A retrograde orbit is almost certainly a legacy of a planet's violent past, most likely dating to the planetary system's early days. "Newly formed solar systems can be violent places" explained graduate student David Anderson of Keele University, who is a member of the team that made the discovery. "A near-collision during the early, violent stage of this planetary system could well have caused a gravitational slingshot, flinging WASP-17 into its backwards orbit."
WASP-17 was first detected through the transit photometry technique by the Wide Area Search for Planets (WASP) consortium of British universities, using the WASP-South camera array in South Africa. But in order to detect its retrograde motion the WASP team needed an assist from planet hunters at the Geneva Observatory, who specialize in radial velocity measurements.
According to Darin Ragozzine of the Harvard-Smithsonian Center for Astrophysics astronomers can identify the direction of a planet's orbit because of slight discrepancies in the radial velocity data when a planet transits a star.
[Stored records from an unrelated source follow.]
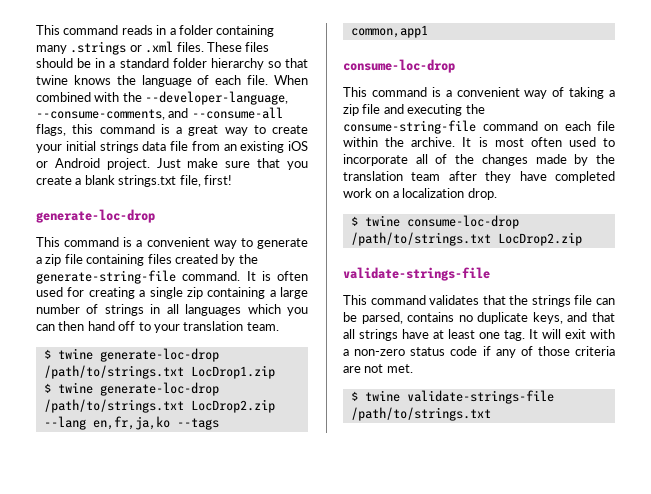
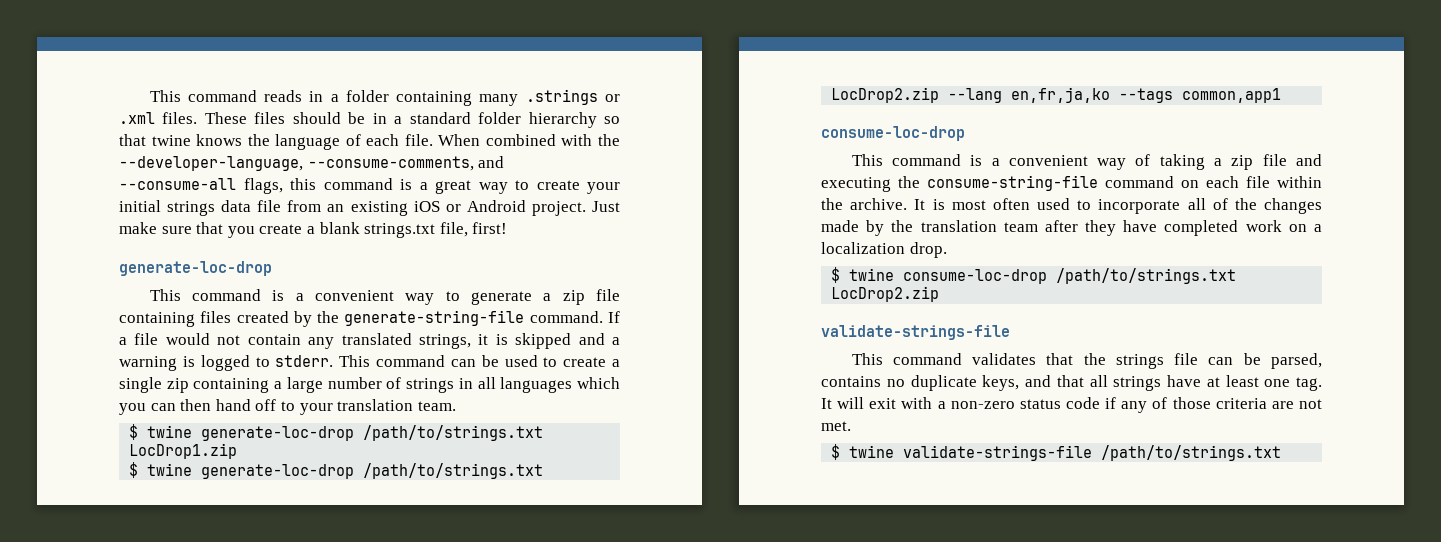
[246,271,308,281] [36,287,135,299] It is often used for creating -> [608,311,620,323] [119,333,621,349] [119,355,607,371] If a file would not contain any translated strings, it is skipped and a warning is logged to stderr. This command can be used to create

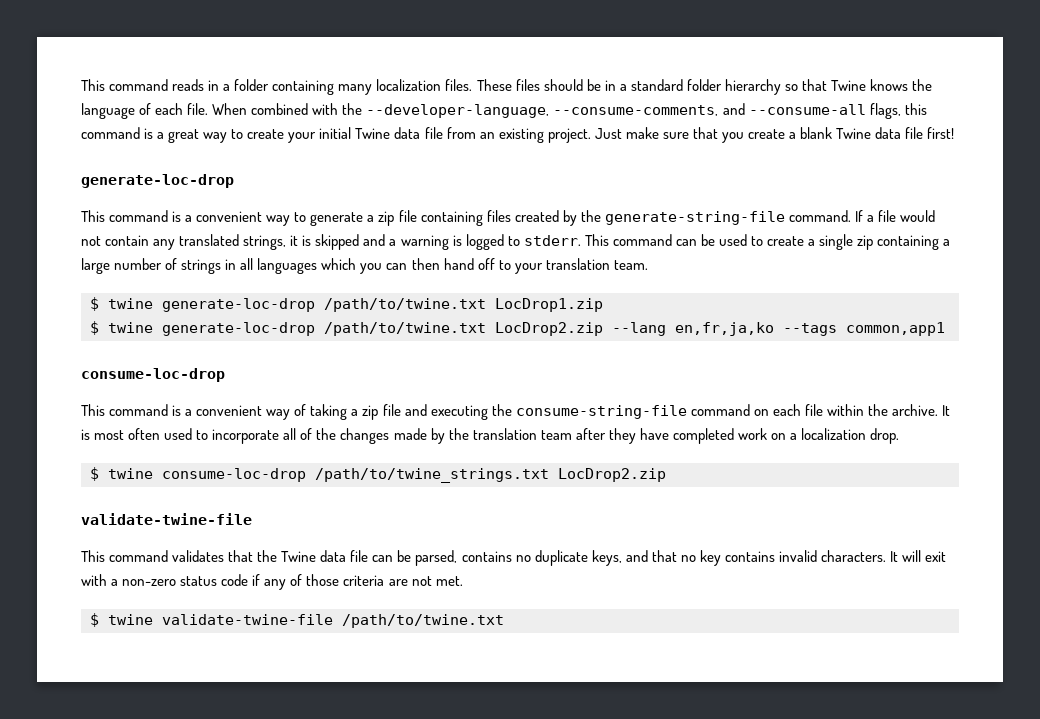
[525,89,620,105] [119,112,155,124] .strings or .xml -> [376,79,442,91] localization
[151,135,191,146] twine -> [831,80,867,91] Twine
[167,201,216,216] strings -> [355,128,391,139] Twine
[413,200,526,212] iOS or Android -> (544, 135) none
[364,222,468,238] strings.txt file, -> [836,127,924,139] Twine data file
[363,425,544,441] /path/to/strings.txt -> [324,298,486,312] /path/to/twine.txt
[363,463,544,479] /path/to/strings.txt -> [324,322,486,336] /path/to/twine.txt
[1056,268,1237,284] /path/to/strings.txt -> [315,468,549,483] /path/to/twine_strings.txt
[821,325,1010,340] validate-strings-file -> [81,513,252,525] validate-twine-file
[1115,354,1164,369] strings -> [281,550,347,562] Twine data
[1089,375,1322,391] all strings have at least one tag. -> [680,550,887,566] no key contains invalid characters.
[903,445,1282,461] validate-strings-file /path/to/strings.txt -> [162,614,504,628] validate-twine-file /path/to/twine.txt

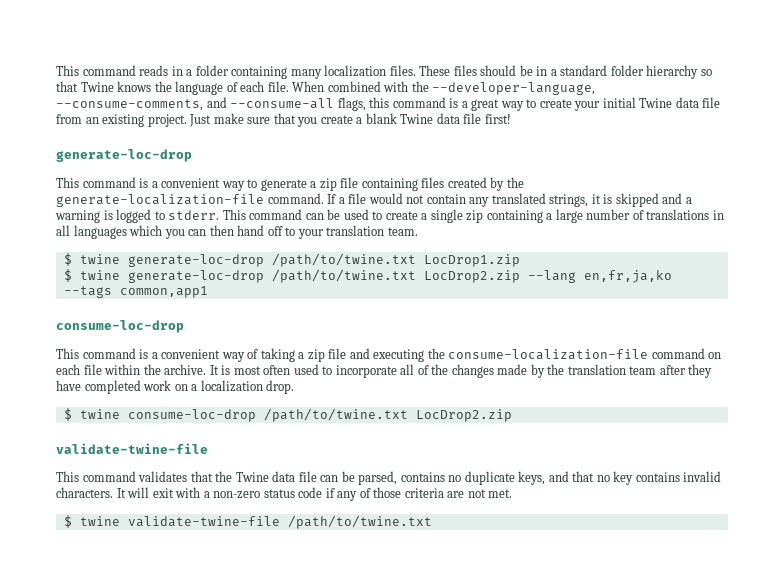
[604,211,785,225] generate-string-file -> [56,194,264,207] generate-localization-file
[181,259,222,274] strings -> [646,209,710,220] translations
[515,405,687,419] consume-string-file -> [448,349,649,360] consume-localization-file
[315,468,549,483] /path/to/twine_strings.txt -> [263,408,408,422] /path/to/twine.txt

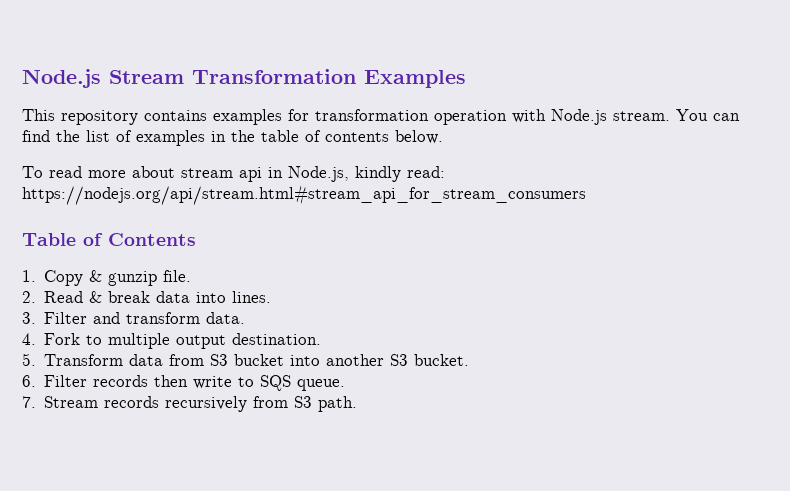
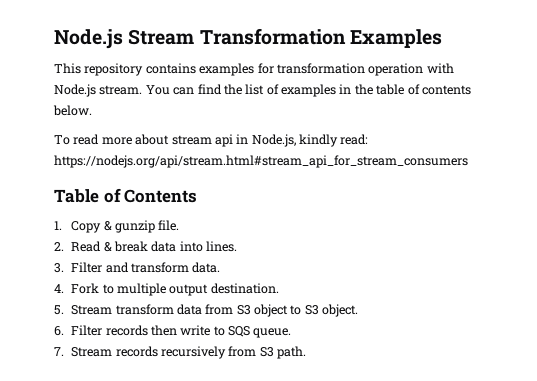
[44,354,124,366] Transform -> [71,304,174,315] Stream transform
[234,354,470,366] bucket into another S3 bucket. -> [254,304,359,317] object to S3 object.

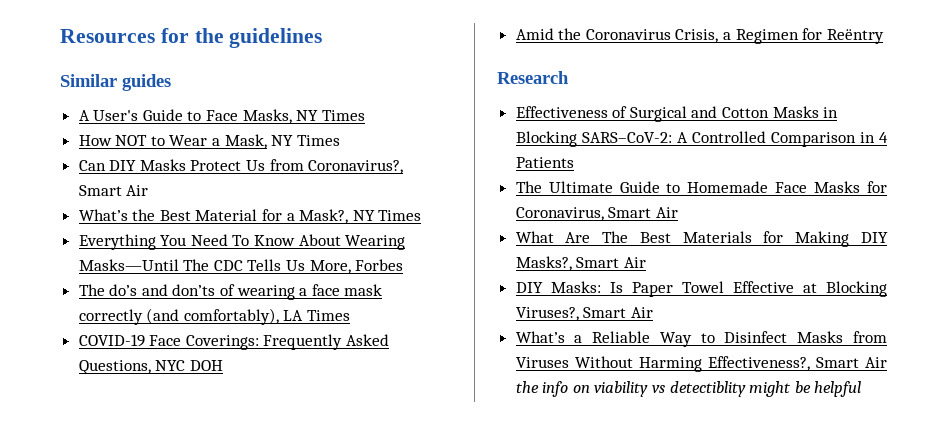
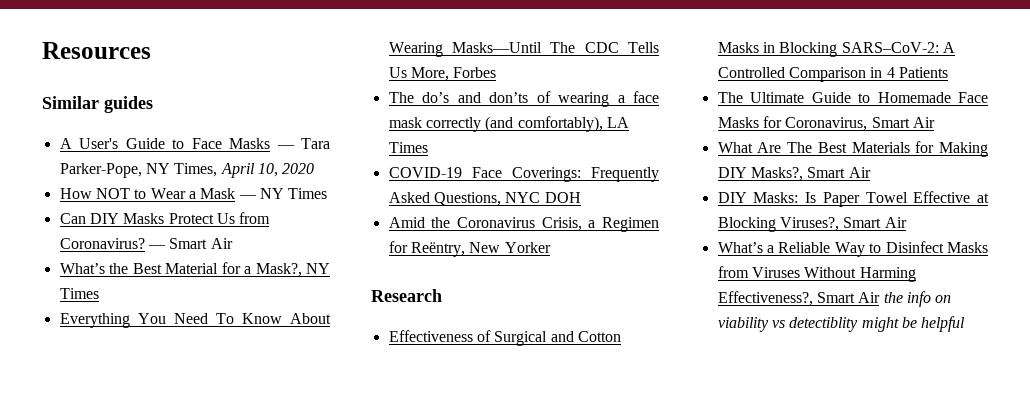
[160,28,323,48] for the guidelines -> (151, 50) none
[242,109,365,124] Masks, NY Times -> [229,138,330,149] [59,163,315,178] Masks — Tara Parker-Pope, NY Times, April 10, 2020
[224,134,267,149] Mask, -> [200,188,257,199] Mask —
[308,160,404,174] Coronavirus?, -> [59,238,166,249] Coronavirus? —
[826,29,884,44] Reëntry -> [410,242,551,257] Reëntry, New Yorker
Because a star is rotating, one side of it is moving towards (or away) from Earth faster than the other side. During a transit, the planet covers first one side of the star and then the other, causing a slight but measurable shift in the radial velocity readings. If during the transit the star first appears to be moving relatively slowly towards the Earth, but then faster as the transit progresses, then the planet is orbiting in the same direction as the star's rotation. But if the reverse is the case – as it is for WASP-17 – then the planet is in a retrograde orbit.
WASP-17 is located about 1000 light years from Earth, and is unusual not only because of the direction of its orbit but also because of its size and low density. Although its mass is only half that of Jupiter, its diameter is nearly twice that of our giant neighbor, which makes WASP-17 the largest known planet. The reason, according to Coel Hellier of Keele University, is related to the planet's unusual orbit. Retrograde motion coupled with a highly eccentric orbit subject the planet to intense tidal forces. Such tidal compression and stretching would have the effect of heating up the planet, causing it to expand to its current bloated dimensions. As a result, Hellier noted, the density of WASP-17 is only one seventieth (1/70) of the density of Earth.
Just as there are moons in retrograde orbits in our solar system, it stands to reason that there are also planets in retrograde orbits, and the discovery of WASP-17 did not therefore come as a complete surprise to planetary scientists. Nevertheless, this highly unusual planet does contribute to our understanding of the birth and life of planets, and adds one more member to the menagerie of strange and wonderful worlds astronomers are uncovering in the depths of space.